Here’s another story about a pioneering female scientist, the chemist, Ruth Benerito who died recently. Like most women who excel in traditionally male fields, she had a family that encouraged all the girls to get a good education. Born in New Orleans, where few girls went on to higher education, her father was a civil engineer and her mother a feminist activist and artist, both of whom encouraged her to be interested in science.
Wrinkle free cotton is not a subject that pops into most peoples’ minds as an important subject to work on, but cotton is a hugely important industry in the USA and elsewhere, and several decades ago, housewives spent hours each week ironing cotton clothing, so anything that promised to reduce their work would be a huge improvement to their quality of life. The discovery was made by her in the 1960s when new artificial fibres – invented in the 1930s and 40s were coming onto the market, so threatening the health of the cotton industry.
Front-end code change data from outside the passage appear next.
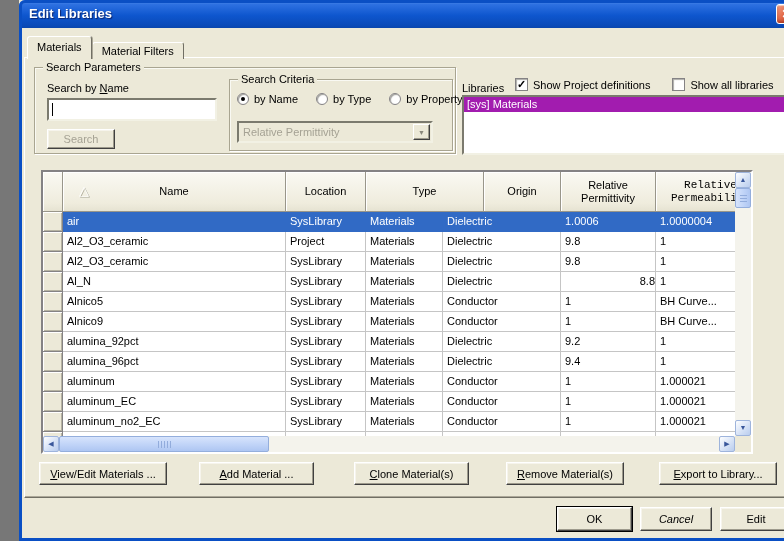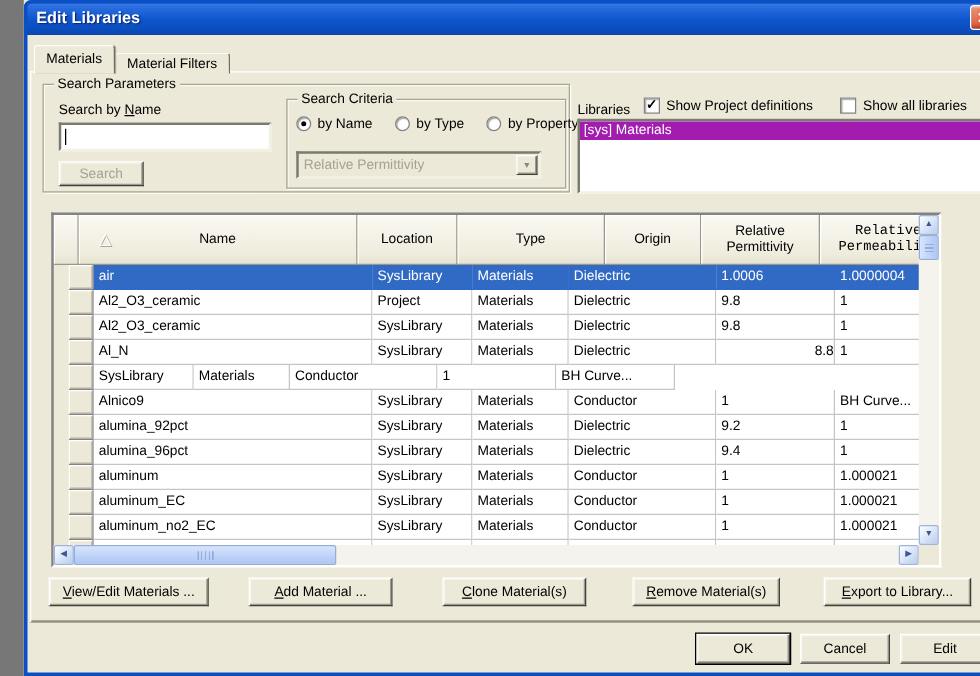--- a/index.html
+++ b/index.html
@@ -103,7 +103,7 @@
     display:flex;align-items:center;justify-content:center;text-align:center;line-height:13px;padding:0 2px;
   }
   .sort-tri{position:absolute;left:16px;top:12px;font-size:13px;color:#FFFFFF;text-shadow:1px 1px 0 #A8A594;}
-  .tbody{position:absolute;left:12px;top:40px;width:692px;height:224px;overflow:hidden;background:#fff;}
+  .tbody{position:absolute;left:0;top:40px;width:692px;height:224px;overflow:hidden;background:#fff;}
   .trow{display:flex;height:20px;}
   .tcell{
     flex:none;height:20px;line-height:18px;padding-left:4px;background:#fff;

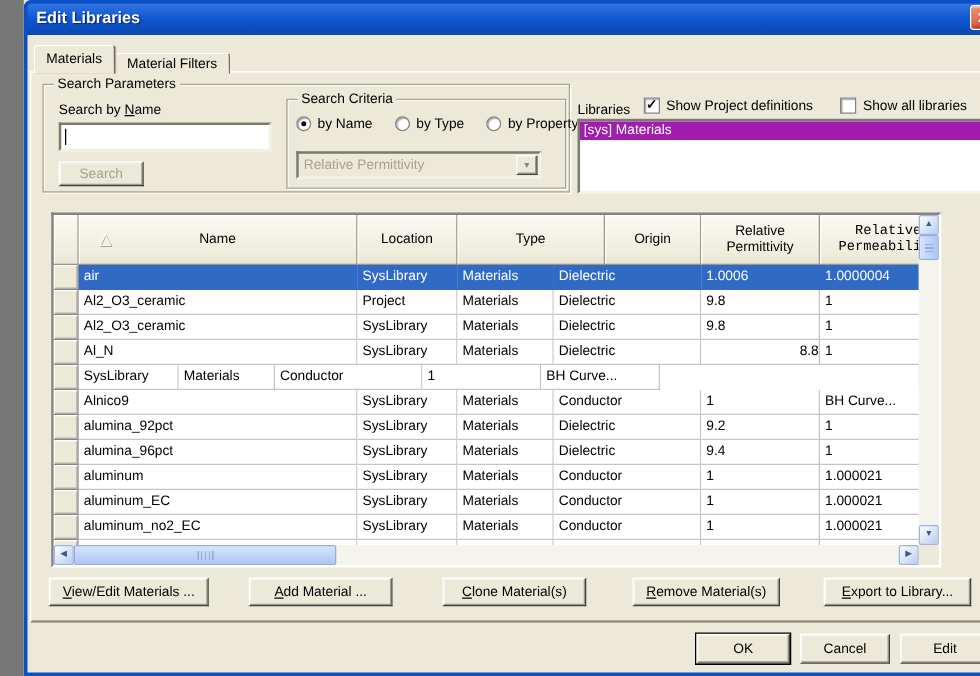--- a/index.html
+++ b/index.html
@@ -271,6 +271,7 @@
         </div>
         <div class="trow">
           <div class="tsel"></div>
+          <div class="tcell" style="width: 223px;">Alnico5</div>
           <div class="tcell" style="width: 80px;">SysLibrary</div>
           <div class="tcell" style="width: 77px;">Materials</div>
           <div class="tcell" style="width: 118px;">Conductor</div>

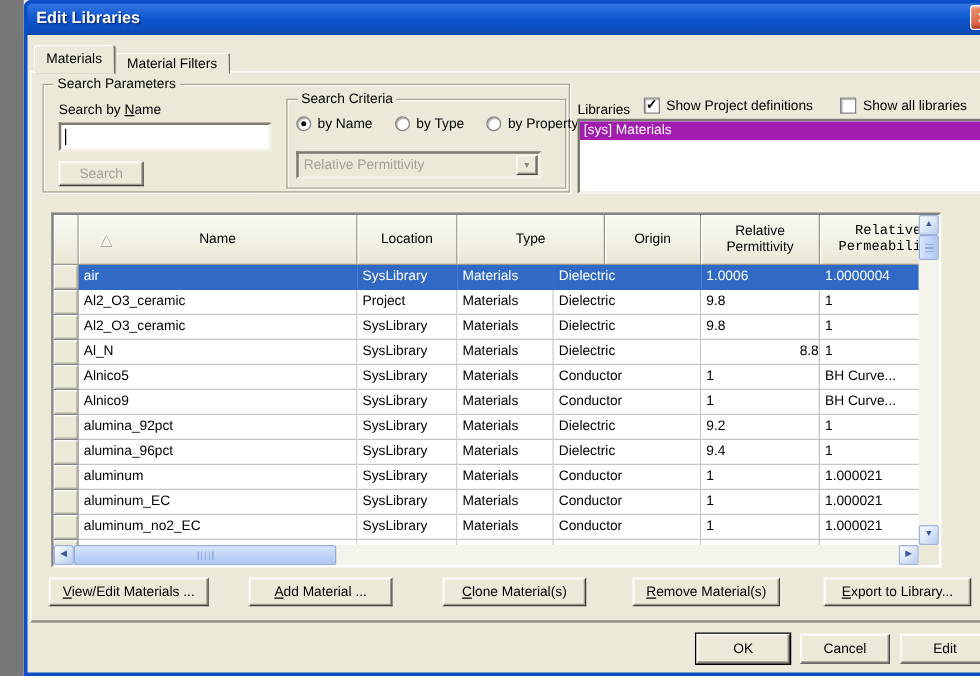--- a/index.html
+++ b/index.html
@@ -365,7 +365,7 @@
 
   <div id="dialog-buttons">
       <button class="btn default" style="left: 538px; top: 507px; width: 75px; height: 24px;">OK</button>
-      <button class="btn" style="left: 621px; top: 507px; width: 72px; height: 24px;">Cancel</button>
+      <button class="btn" style="left: 621px; top: 507px; width: 72px; height: 24px; font-style: italic;">Cancel</button>
       <button class="btn" style="left: 701px; top: 507px; width: 72px; height: 24px;">Edit</button>
     </div>
 </div>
Benerito worked for the US Agriculture Department’s Research Centre in New Orleans, where she invented a method to cross link the bonds between cellulose molecules which comprise the cotton fibres. She described it as being akin to getting a permanent wave in your hair. She and her colleagues took out a patent on the method in 1969, soalllowing chemicaly treated cotton to compete with the drip-dry synthetics. Later improvements allowed the cotton fabric to hold permanent creases and be flame and stain resistent. She also worked on making cotton treatment more environmentally friendly. By the time she retired in 1986 she had been granted an impressive 55 patents, including one for emulsifying fat (ie breaking it into tiny globules that are easier to break down and do not clog blood vessels) for intravenous feeding, used to treat soldiers in the Korean War.
She said, “Nature made cotton pretty good to begin with, I just gave it a little boost. “
In 1971 Ladies Home Journal named her as one of the most important women in the USA, but she claimed she had not set out to help the lives of women, ‘I was just interested in the application of physical chemistry to solve practical problems.